Article Text
Abstract
Introduction/Background*Endometrial cancer (EC) is the most common gynecologic malignancy in developed countries and the main treatment consists of surgery . Myometrial invasion is commonly used in guiding surgical extent and can be evaluated by intraoperative assessment (IOA). There are studies that show different reports regarding its adequacy and reliability. The aim of this study was to assess the diagnostic accuracy of IOA comparing with definitive histopathologic report surgically resected EC.
Methodology We analysed retrospectively all patients submitted to surgical staging for presumed EC with a definitive diagnosis of endometrioid carcinoma grade 1 and 2 at a tertiary hospital in 2017-2020. Results of IOA were compared to the final pathology report. The accuracy, sensitivity, specificity, positive predictive value (PPV) and negative predictive value (NPV) of the IOA were calculated.

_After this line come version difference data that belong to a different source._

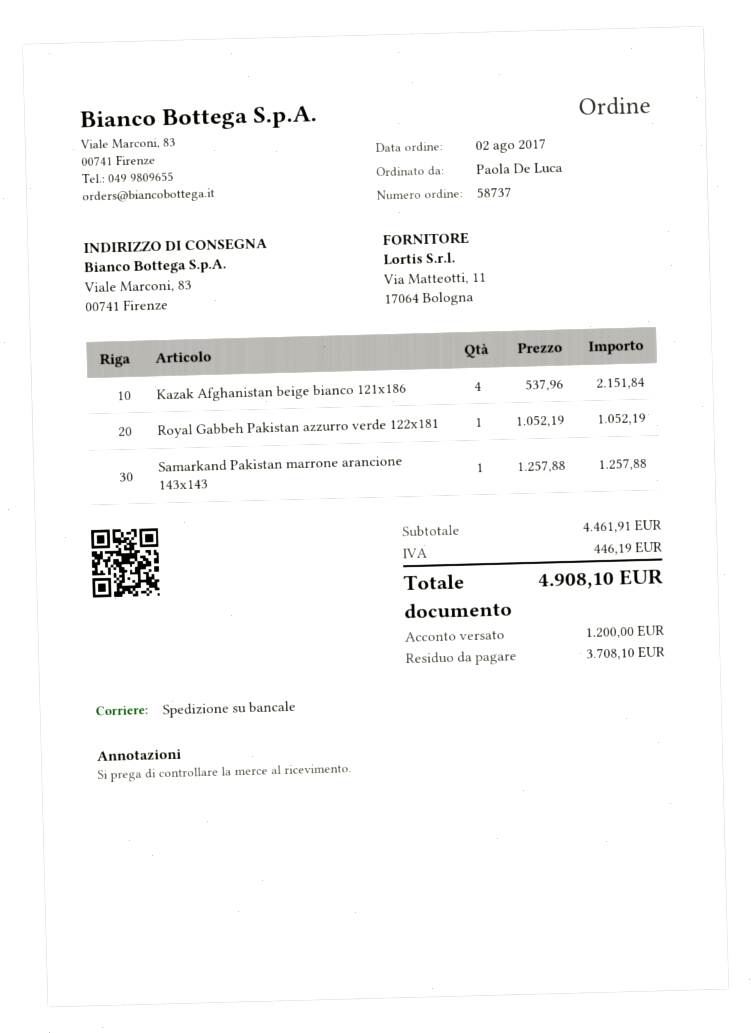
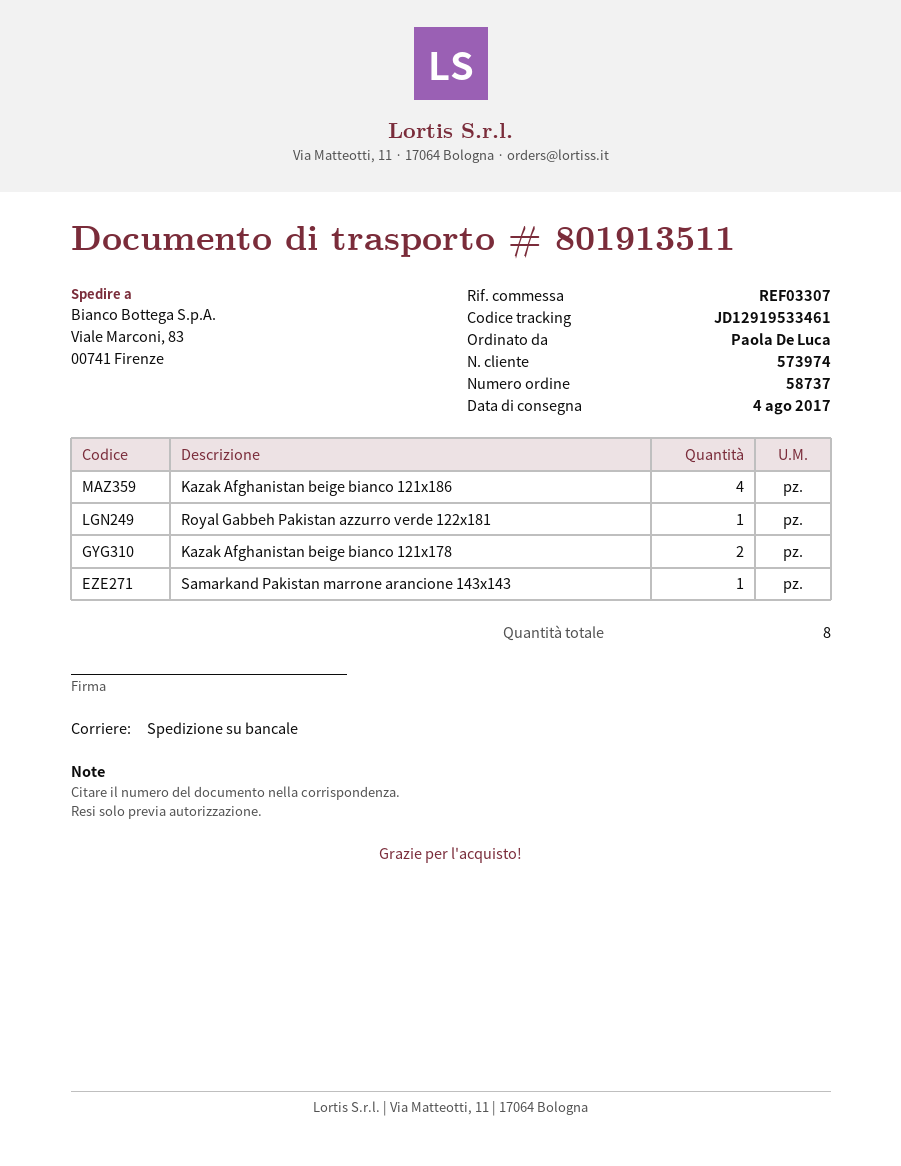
Kazak Afghanistan beige bianco 121x178: none -> 2

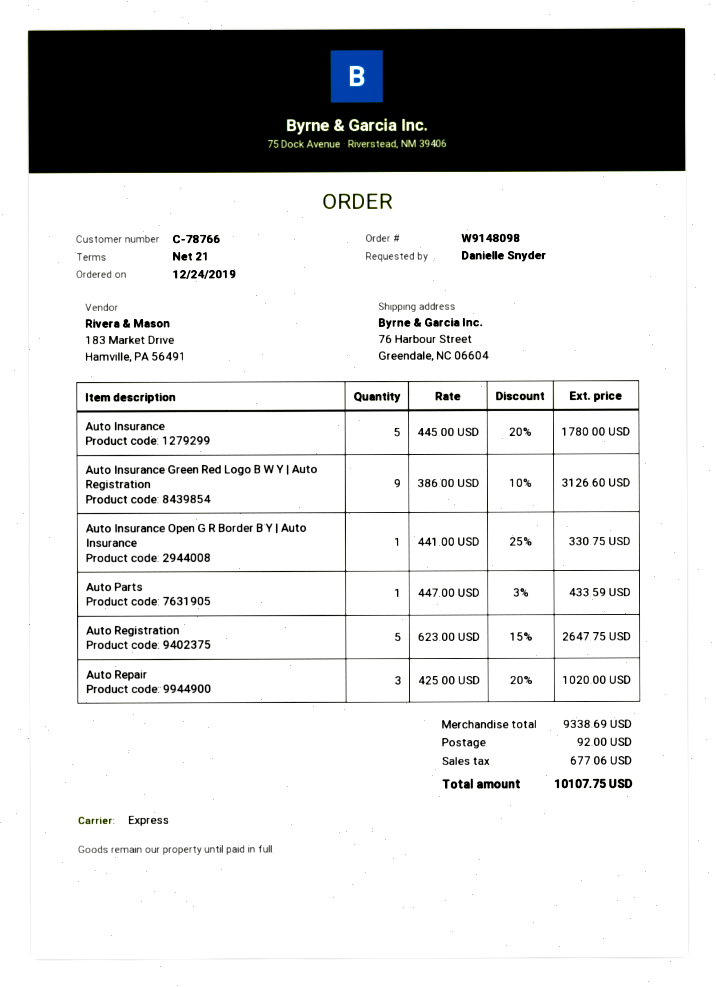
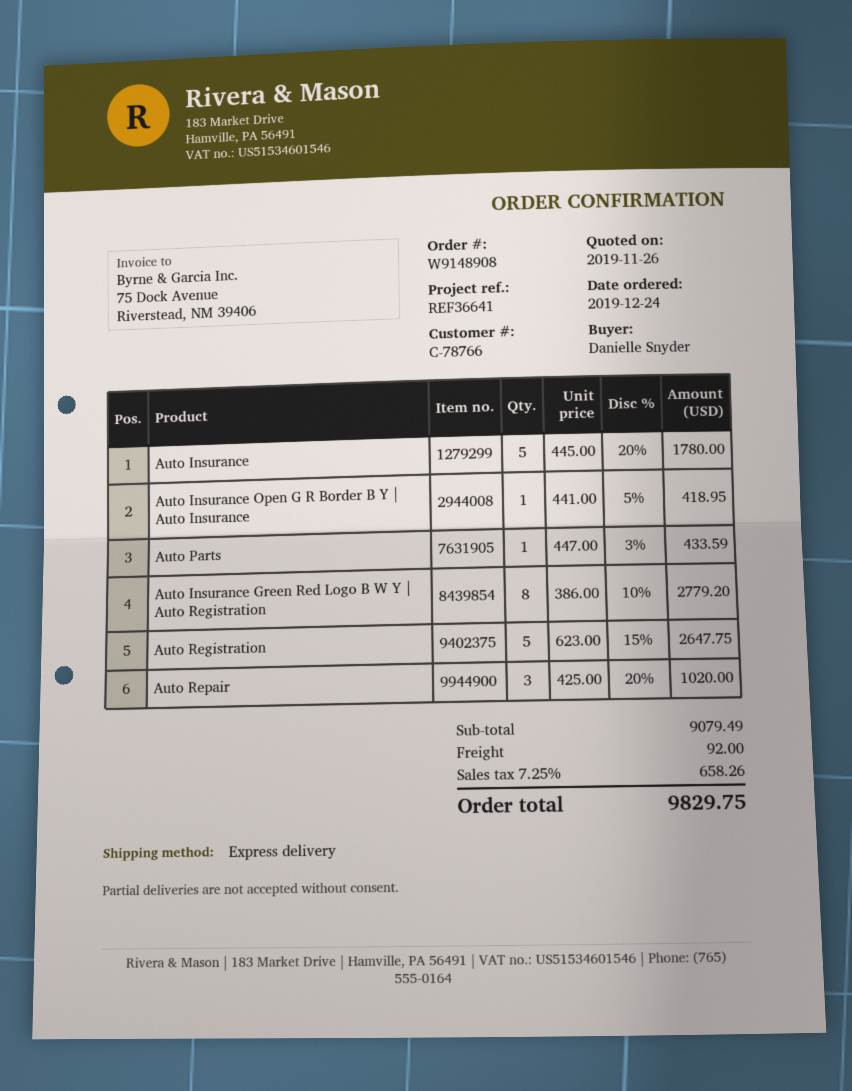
order number: W9148098 -> W9148908
Auto Insurance Green Red Logo B W Y | Auto Registration: 9 x 386.00 - 10% = 3126.60 -> 8 x 386.00 - 10% = 2779.20
Auto Insurance Open G R Border B Y | Auto Insurance: 1 x 441.00 - 25% = 330.75 -> 1 x 441.00 - 5% = 418.95
subtotal: 9338.69 -> 9079.49
tax: 677.06 -> 658.26
total: 10107.75 -> 9829.75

Result(s)*A total of 97 patients underwent surgical staging for EC. We had 41 women with histologically confirmed endometrioid carcinoma in which 39 were performed the IOA. The IOA had an accuracy of 82,1%, sensitivity of 64,3%, specificity of 92%, PPV of 81,8% and NPV of 82,1% in predicting miometrial invasion. In the definitive histopathological report 26 patients were classified with stage IA and 13 with stage IB. In the 27 cases identified as stage IA in IOA, the pathology reported stage IB in 4/39 (10,2%). 11/39 (28,2%) cases were identified as stage IB in IOA, and only 2/39 (5,1%) were in fact stage IA in the final pathology report. Surgery, based on the result of the IOA, caused undertreatment in 4/39 (10,2%) and overtreatment in 2/39 (5,1%) patients.
Conclusion*Our IOA results have reasonable accuracy rates in predicting malignancy. However, the concordance of tumor myometrial invasion between IOA and pathology report was suboptimal, leading to the need of a secondary surgery in some patients.